Zapowiedź 12. kolejki

Zapowiedź 12. kolejki

W 12. kolejce Menedżera Orlen Basket Ligi rozegrane zostanie planowo osiem spotkań, a więc zawodnicy wszyscy punktują jednakowo.

Składy na 12. kolejkę trzeba wyjątkowo ustawić wcześnie - do środy 6 grudnia do godziny 18.45, gdyż pierwszy mecz tej kolejki rozpocznie się 15 minut później właśnie już w środę.

Oto przegląd tego, co nas czeka w 12. kolejce Orlen Basket Ligi:

Krajowa Grupa Spożywcza Arka Gdynia – Muszynianka Domelo Sokół Łańcut (środa 6 grudnia)
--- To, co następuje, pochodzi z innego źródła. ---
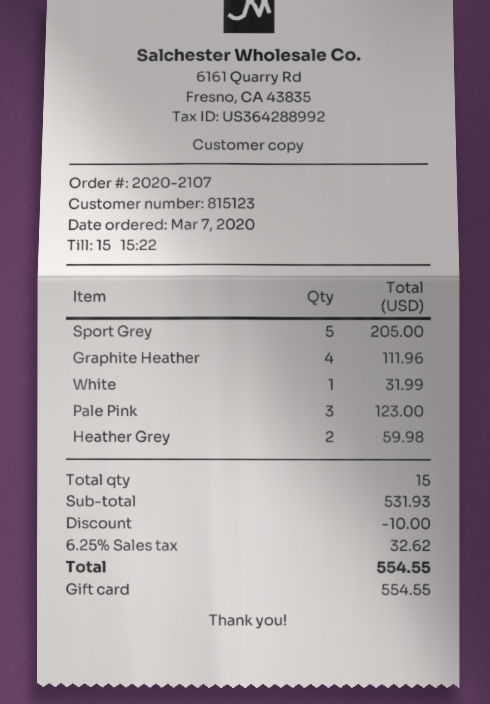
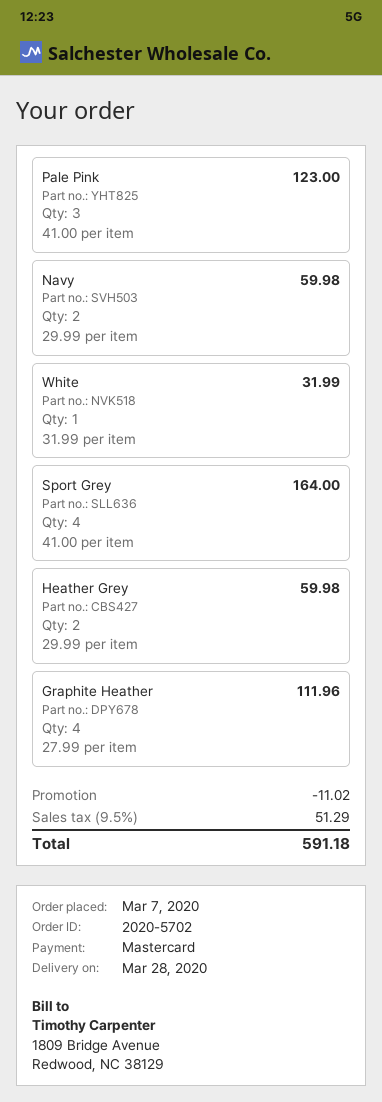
order number: 2020-2107 -> 2020-5702
payment method: gift card -> Mastercard
Sport Grey: 5 for 205.00 -> 4 for 164.00
Navy: none -> 2 for 59.98
discount: 10.00 -> 11.02
tax: 6.25% = 32.62 -> 9.5% = 51.29
total: 554.55 -> 591.18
W sąsiednim Sopocie zespół z Łańcuta zademonstrował znów odważną grę z udziałem nowego rozgrywającego, ale przegrał. Czy podobnie będzie z odrodzoną Arką, która ostatnio wreszcie wygrała? W ostatnim meczu Arki z Zastalem do świetnej formy wrócił rozgrywający Andrzej Pluta (31 punktów), a mimo kłopotów z faulami swoje zrobił też środkowy Adrian Bogucki (19 pkt.). Blado wypadł powrót do zespołu weterana na pozycji niskiego skrzydłowego Bartłomieja Wołoszyna (tylko 2 pkt.) i nie wiadomo, jak długo zostanie on w składzie. W meczu w Sopocie debiutujący w Sokole rozgrywający Terrell Gomez zdobył 15 punktów, a więcej miał tylko rzucający Tyler Cheese (17).

Trefl Sopot – MKS Dąbrowa Górnicza (czwartek 7 grudnia)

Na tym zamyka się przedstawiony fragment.